Xilinx Unveils Alveo U55C: Double HBM, Scalable Clustering for HPC and Big‑Data Workloads
At the SC21 supercomputing conference, Xilinx revealed the Alveo U55C data‑center accelerator and a new, standards‑based API‑driven clustering solution that lets customers deploy FPGAs at unprecedented scale. By enabling clusters of hundreds of Alveo cards and simplifying application and cluster programming, the new platform makes scaling HPC workloads both easier and more efficient.
The U55C is engineered specifically for high‑performance computing and large‑scale data analytics. It delivers the highest compute density and HBM capacity in Xilinx’s Alveo line. Paired with a RoCE v2‑based clustering framework, the card empowers users to build powerful FPGA‑based HPC clusters using their existing data‑center servers and Ethernet networks.
“This is a major step toward broader adoption of Alveo and adaptive computing in the data center,” Xilinx said.

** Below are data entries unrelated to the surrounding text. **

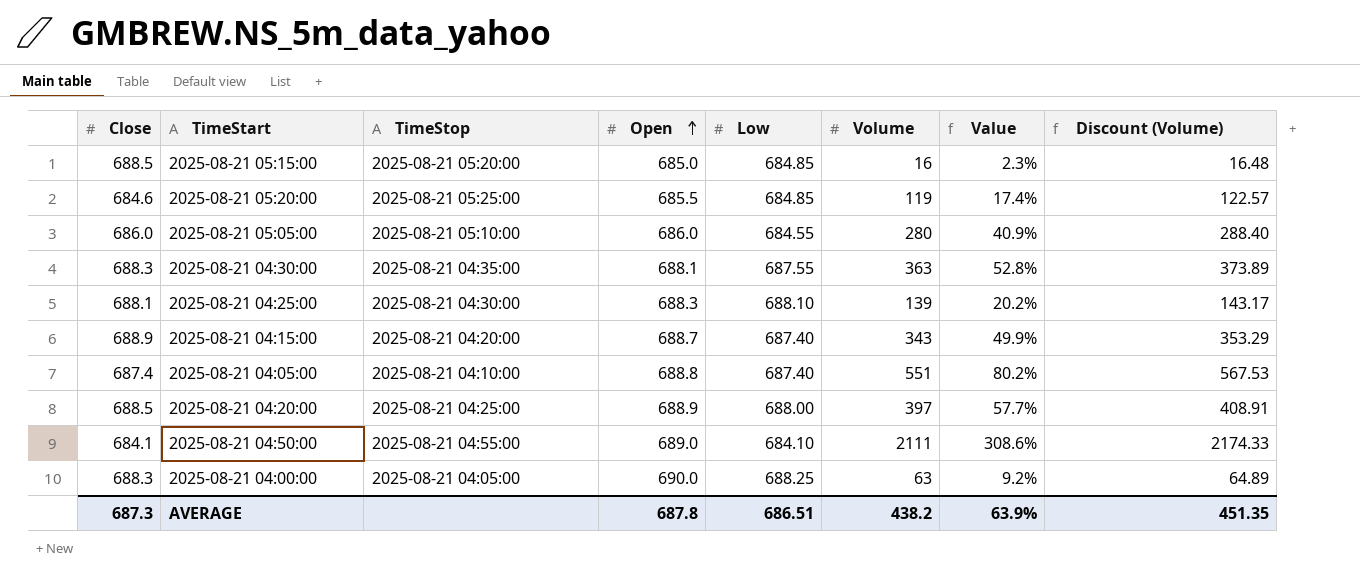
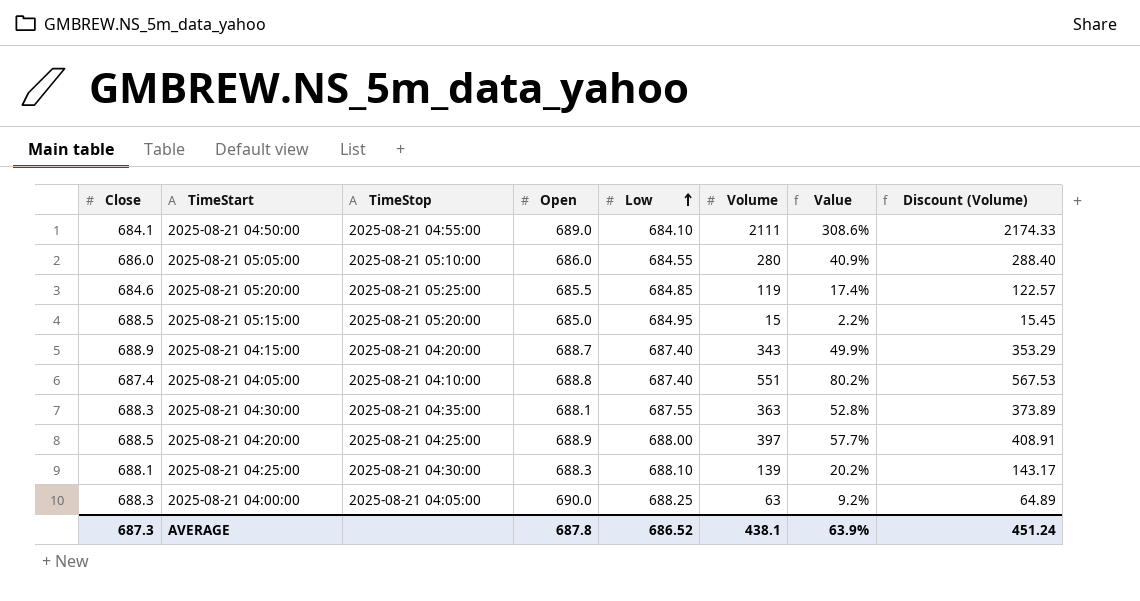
row order: Open ascending -> Low ascending
2025-08-21 05:15:00 | Low: 684.85 -> 684.95
2025-08-21 05:15:00 | Volume: 16 -> 15
2025-08-21 05:15:00 | Value: 2.3% -> 2.2%
2025-08-21 05:15:00 | Discount (Volume): 16.48 -> 15.45
AVERAGE | Low: 686.51 -> 686.52
AVERAGE | Volume: 438.2 -> 438.1
AVERAGE | Discount (Volume): 451.35 -> 451.24

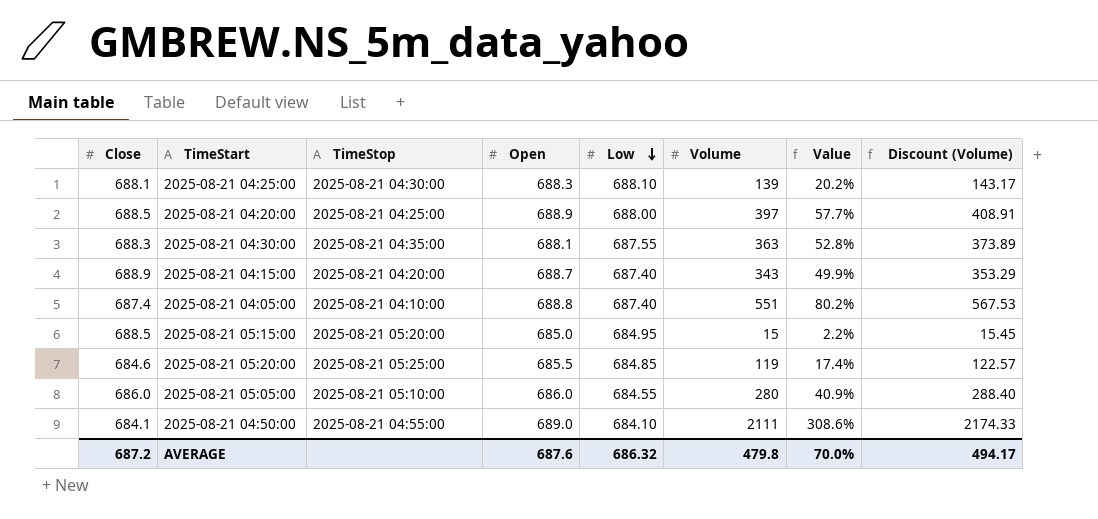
row order: Low ascending -> Low descending
row 2025-08-21 04:00:00: 688.3 | 2025-08-21 04:05:00 | 690.0 | 688.25 | 63 | 9.2% | 64.89 -> none
AVERAGE | Close: 687.3 -> 687.2
AVERAGE | Open: 687.8 -> 687.6
AVERAGE | Low: 686.52 -> 686.32
AVERAGE | Volume: 438.1 -> 479.8
AVERAGE | Value: 63.9% -> 70.0%
AVERAGE | Discount (Volume): 451.24 -> 494.17

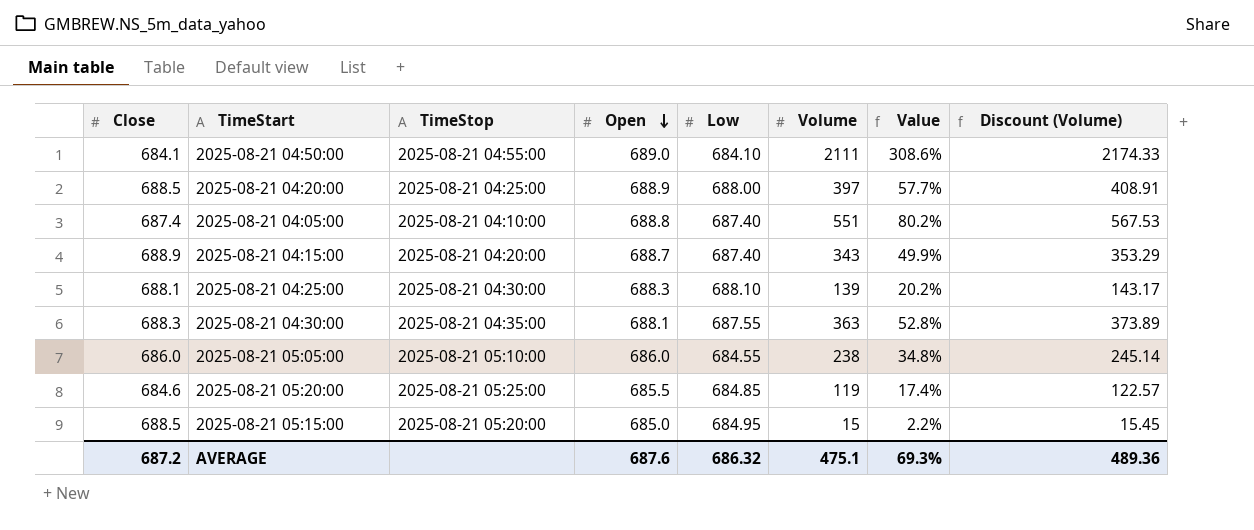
row order: Low descending -> Open descending
2025-08-21 05:05:00 | Volume: 280 -> 238
2025-08-21 05:05:00 | Value: 40.9% -> 34.8%
2025-08-21 05:05:00 | Discount (Volume): 288.40 -> 245.14
AVERAGE | Volume: 479.8 -> 475.1
AVERAGE | Value: 70.0% -> 69.3%
AVERAGE | Discount (Volume): 494.17 -> 489.36

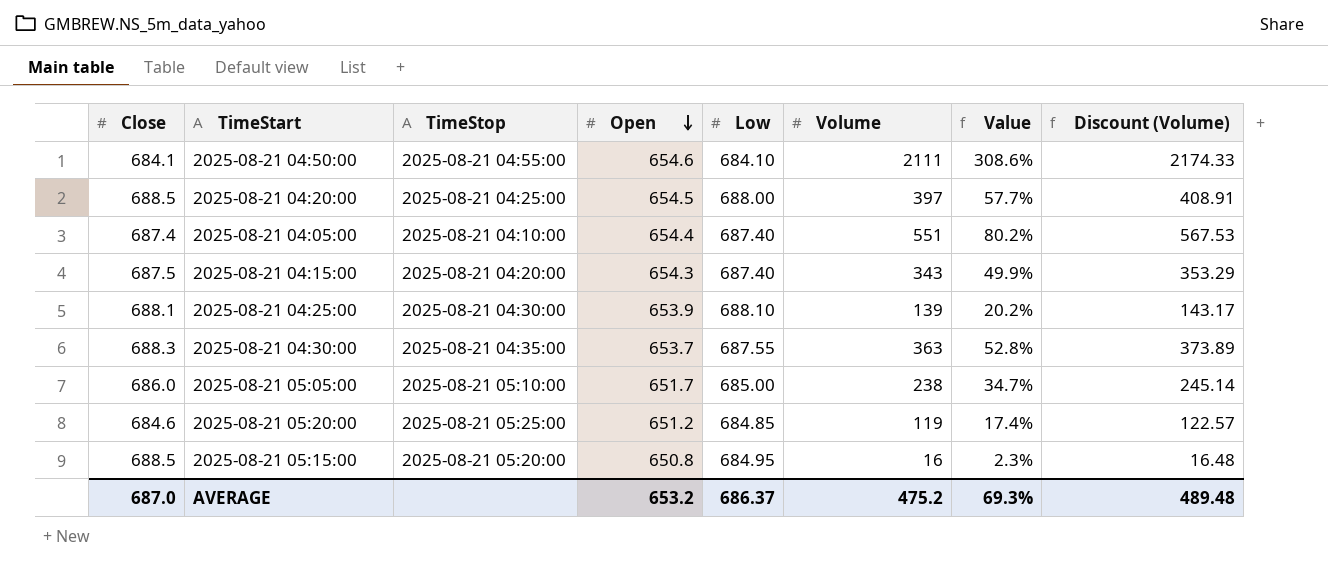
2025-08-21 04:50:00 | Open: 689.0 -> 654.6
2025-08-21 04:20:00 | Open: 688.9 -> 654.5
2025-08-21 04:05:00 | Open: 688.8 -> 654.4
2025-08-21 04:15:00 | Close: 688.9 -> 687.5
2025-08-21 04:15:00 | Open: 688.7 -> 654.3
2025-08-21 04:25:00 | Open: 688.3 -> 653.9
2025-08-21 04:30:00 | Open: 688.1 -> 653.7
2025-08-21 05:05:00 | Open: 686.0 -> 651.7
2025-08-21 05:05:00 | Low: 684.55 -> 685.00
2025-08-21 05:05:00 | Value: 34.8% -> 34.7%
2025-08-21 05:20:00 | Open: 685.5 -> 651.2
2025-08-21 05:15:00 | Open: 685.0 -> 650.8
2025-08-21 05:15:00 | Volume: 15 -> 16
2025-08-21 05:15:00 | Value: 2.2% -> 2.3%
2025-08-21 05:15:00 | Discount (Volume): 15.45 -> 16.48
AVERAGE | Close: 687.2 -> 687.0
AVERAGE | Open: 687.6 -> 653.2
AVERAGE | Low: 686.32 -> 686.37
AVERAGE | Volume: 475.1 -> 475.2
AVERAGE | Discount (Volume): 489.36 -> 489.48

In an interview with embedded.com, Nathan Chang, Xilinx’s HPC product manager, explained that many workloads are now memory‑bandwidth bound rather than compute bound. “We trimmed the card to a single‑slot form factor and doubled its HBM, while adding the ability to scale across hundreds of cards so that all of that bandwidth can be harnessed,” he said.
He added, “Unlocking bandwidth across clusters has been a challenge. Developers previously had to design their own clustering solutions. With our open‑standards package—leveraging RoCE v2 and Data Center Bridging over Ethernet with 200 Gbps per card—users can now build clusters that rival InfiniBand in performance and latency without vendor lock‑in.”
“This means that in existing data‑center infrastructure, you can install these cards in current servers, use your existing Ethernet fabric, and compete with InfiniBand on both speed and cost,” Chang continued.
Another benefit is that Vitis is now more accessible to developers. High‑level languages such as C, C++ and Python, as well as major AI frameworks like PyTorch and TensorFlow, can target Alveo without requiring RTL or Verilog expertise.
Alveo U55C Features for HPC and Big Data
The U55C combines several key attributes that modern HPC workloads demand:
- Highest compute density and 16 GB HBM2—double the capacity of the previous dual‑slot U280.
- Single‑slot full‑height, half‑length (FHHL) form factor with a maximum power of 150 W.
- Superior data‑pipeline parallelism, memory management, and data‑movement optimization for maximum performance‑per‑watt.
- 200 Gbps RoCE v2 networking that competes with InfiniBand in latency and bandwidth.

The API‑driven clustering solution, built on RoCE v2 and Data Center Bridging, lets users construct dense Alveo networks that scale across hundreds of cards—regardless of server platform or network fabric—while sharing workloads and memory. MPI integration from the Xilinx Vitis unified software platform enables developers to scale data pipelines seamlessly.
Software engineers and data scientists can leverage the Vitis platform’s high‑level programmability. Xilinx has invested heavily in Vitis to lower the barrier to entry for adaptive computing. With support for PyTorch, TensorFlow, C, C++ and Python, developers can accelerate critical HPC workloads within their existing data‑center environments.
Who’s Using the U55C?
Chang highlighted several proof‑of‑concept deployments.

CSIRO, Australia
CSIRO’s Square Kilometre Array project uses 420 U55C cards for real‑time signal processing from 131,000 antennas. The cluster—networked through P4‑enabled 100 Gbps switches—delivers 460 Gbps of HBM2 bandwidth and 15 Tb/s of aggregate throughput in a compact, power‑efficient footprint.
Ansys LS‑DYNA
Automotive safety simulations benefit from more than 5× speed‑ups over x86 CPUs when LS‑DYNA runs on clustered U55C cards. By hyper‑parallelizing data pipelines, the solver handles hundreds of millions of degrees of freedom more efficiently, reducing simulation time dramatically.

TigerGraph
Graph analytics workloads see up to 45× faster query times and 35% higher recommendation accuracy when accelerated by multiple U55C cards, cutting prediction latency from minutes to milliseconds.
The Alveo U55C is now available through Xilinx’s website and authorized distributors. It can also be evaluated via cloud FPGA‑as‑a‑service platforms and select colocation data centers. Clustering is available for private preview, with general availability slated for Q2 next year.